■ DESCRIPTION OF THE TASK ■
Where a line of the data holds the word "relative", copy that line.

■ EXERCISE DATA ■
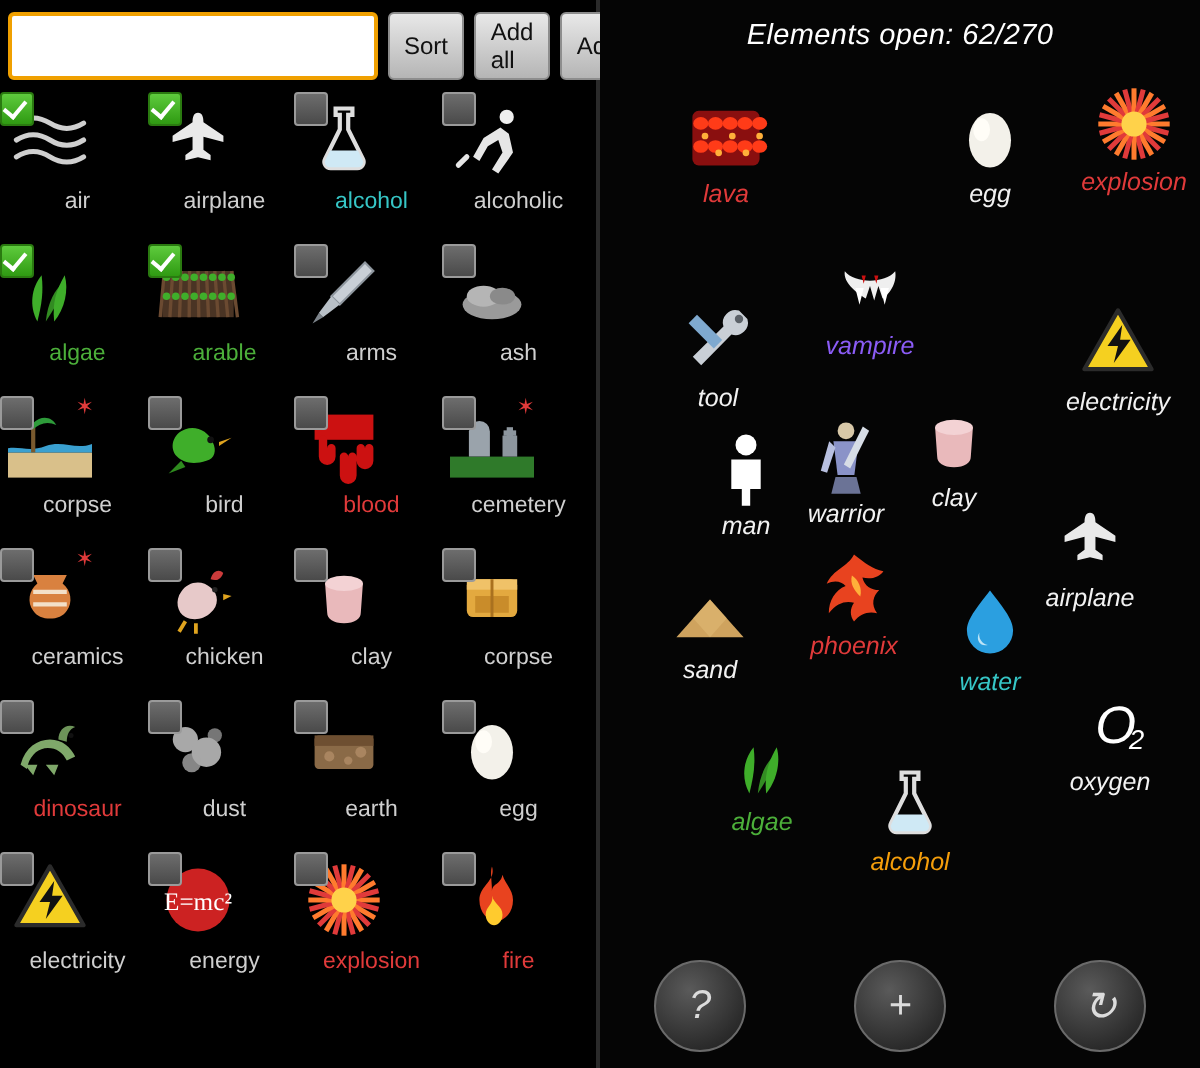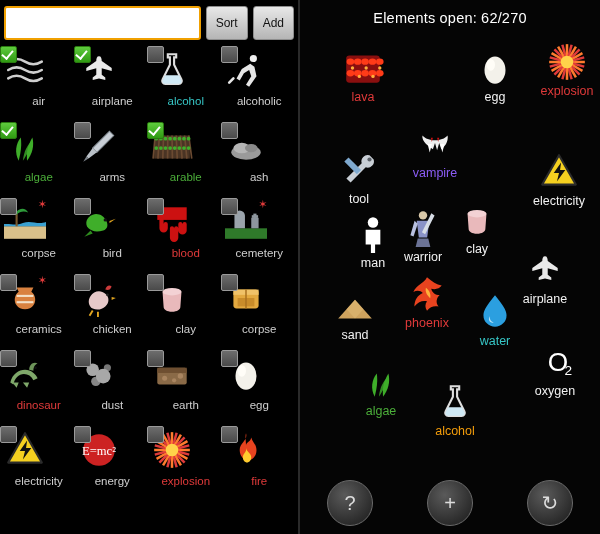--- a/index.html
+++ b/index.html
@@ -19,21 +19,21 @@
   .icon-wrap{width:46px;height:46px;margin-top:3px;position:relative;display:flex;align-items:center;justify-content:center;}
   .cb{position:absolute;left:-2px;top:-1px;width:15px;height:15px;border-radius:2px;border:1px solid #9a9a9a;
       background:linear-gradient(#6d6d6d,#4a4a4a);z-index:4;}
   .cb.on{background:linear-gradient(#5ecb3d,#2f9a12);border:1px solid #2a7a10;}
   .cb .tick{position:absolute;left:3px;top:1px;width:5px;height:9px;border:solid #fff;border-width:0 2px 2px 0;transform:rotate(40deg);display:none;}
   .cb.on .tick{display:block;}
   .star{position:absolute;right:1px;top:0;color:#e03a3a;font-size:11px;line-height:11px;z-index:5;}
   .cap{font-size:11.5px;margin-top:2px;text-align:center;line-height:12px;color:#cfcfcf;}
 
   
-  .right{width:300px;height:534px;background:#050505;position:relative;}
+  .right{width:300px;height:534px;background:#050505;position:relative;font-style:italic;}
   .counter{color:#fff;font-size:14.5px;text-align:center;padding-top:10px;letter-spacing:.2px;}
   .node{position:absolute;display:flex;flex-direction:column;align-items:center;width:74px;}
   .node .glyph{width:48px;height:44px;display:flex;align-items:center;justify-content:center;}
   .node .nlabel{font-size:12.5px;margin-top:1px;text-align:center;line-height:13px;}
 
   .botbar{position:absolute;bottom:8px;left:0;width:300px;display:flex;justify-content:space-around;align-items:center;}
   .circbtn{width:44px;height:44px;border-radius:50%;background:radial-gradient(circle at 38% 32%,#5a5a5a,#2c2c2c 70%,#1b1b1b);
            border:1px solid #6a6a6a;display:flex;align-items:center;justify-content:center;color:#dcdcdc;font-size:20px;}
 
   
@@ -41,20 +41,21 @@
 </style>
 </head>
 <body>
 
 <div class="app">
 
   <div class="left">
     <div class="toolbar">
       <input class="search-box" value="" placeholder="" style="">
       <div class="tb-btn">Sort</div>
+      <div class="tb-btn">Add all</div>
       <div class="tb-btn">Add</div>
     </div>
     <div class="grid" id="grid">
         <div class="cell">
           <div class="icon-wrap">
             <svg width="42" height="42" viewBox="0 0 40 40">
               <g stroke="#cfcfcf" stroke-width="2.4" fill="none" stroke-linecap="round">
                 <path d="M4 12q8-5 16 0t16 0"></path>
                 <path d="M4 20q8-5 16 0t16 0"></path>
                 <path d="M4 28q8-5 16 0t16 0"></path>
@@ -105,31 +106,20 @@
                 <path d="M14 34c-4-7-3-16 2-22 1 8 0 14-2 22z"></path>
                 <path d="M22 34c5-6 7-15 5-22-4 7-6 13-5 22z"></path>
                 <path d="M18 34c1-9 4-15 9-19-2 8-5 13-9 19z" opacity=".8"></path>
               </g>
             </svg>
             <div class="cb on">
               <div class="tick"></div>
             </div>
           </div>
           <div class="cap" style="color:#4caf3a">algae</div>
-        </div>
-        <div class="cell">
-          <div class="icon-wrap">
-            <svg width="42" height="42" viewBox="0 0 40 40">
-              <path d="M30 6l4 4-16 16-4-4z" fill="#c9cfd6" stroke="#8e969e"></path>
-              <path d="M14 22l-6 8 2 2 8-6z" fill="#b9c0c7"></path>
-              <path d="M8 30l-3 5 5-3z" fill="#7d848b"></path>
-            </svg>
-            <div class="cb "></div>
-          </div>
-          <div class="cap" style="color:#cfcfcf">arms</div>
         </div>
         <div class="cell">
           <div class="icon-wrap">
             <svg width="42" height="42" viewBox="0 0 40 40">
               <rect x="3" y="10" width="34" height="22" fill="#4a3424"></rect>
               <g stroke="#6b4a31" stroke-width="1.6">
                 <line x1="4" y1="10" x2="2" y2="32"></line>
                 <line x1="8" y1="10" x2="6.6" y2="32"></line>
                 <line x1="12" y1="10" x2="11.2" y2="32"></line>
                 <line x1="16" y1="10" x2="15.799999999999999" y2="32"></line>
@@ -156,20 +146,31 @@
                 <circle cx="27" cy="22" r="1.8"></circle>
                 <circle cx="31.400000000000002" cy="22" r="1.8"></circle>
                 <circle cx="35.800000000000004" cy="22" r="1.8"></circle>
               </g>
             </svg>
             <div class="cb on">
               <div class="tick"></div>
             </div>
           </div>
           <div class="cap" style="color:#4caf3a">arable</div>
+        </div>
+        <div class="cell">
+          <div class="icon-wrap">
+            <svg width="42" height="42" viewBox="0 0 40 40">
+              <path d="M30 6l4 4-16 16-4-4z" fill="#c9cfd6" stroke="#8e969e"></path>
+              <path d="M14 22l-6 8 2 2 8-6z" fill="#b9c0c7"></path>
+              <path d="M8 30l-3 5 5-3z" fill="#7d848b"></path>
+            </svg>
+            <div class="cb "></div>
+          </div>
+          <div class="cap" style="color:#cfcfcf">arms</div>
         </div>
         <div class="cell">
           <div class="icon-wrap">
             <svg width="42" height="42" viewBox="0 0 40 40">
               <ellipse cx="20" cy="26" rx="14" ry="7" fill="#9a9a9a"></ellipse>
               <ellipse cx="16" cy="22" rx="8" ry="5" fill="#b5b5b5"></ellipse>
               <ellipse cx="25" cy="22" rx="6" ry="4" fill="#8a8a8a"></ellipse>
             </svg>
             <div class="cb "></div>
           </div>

■ YOUR SOLUTION ■
   .icon-wrap{width:46px;height:46px;margin-top:3px;position:relative;display:flex;align-items:center;justify-content:center;}
-  .right{width:300px;height:534px;background:#050505;position:relative;}
+  .right{width:300px;height:534px;background:#050505;position:relative;font-style:italic;}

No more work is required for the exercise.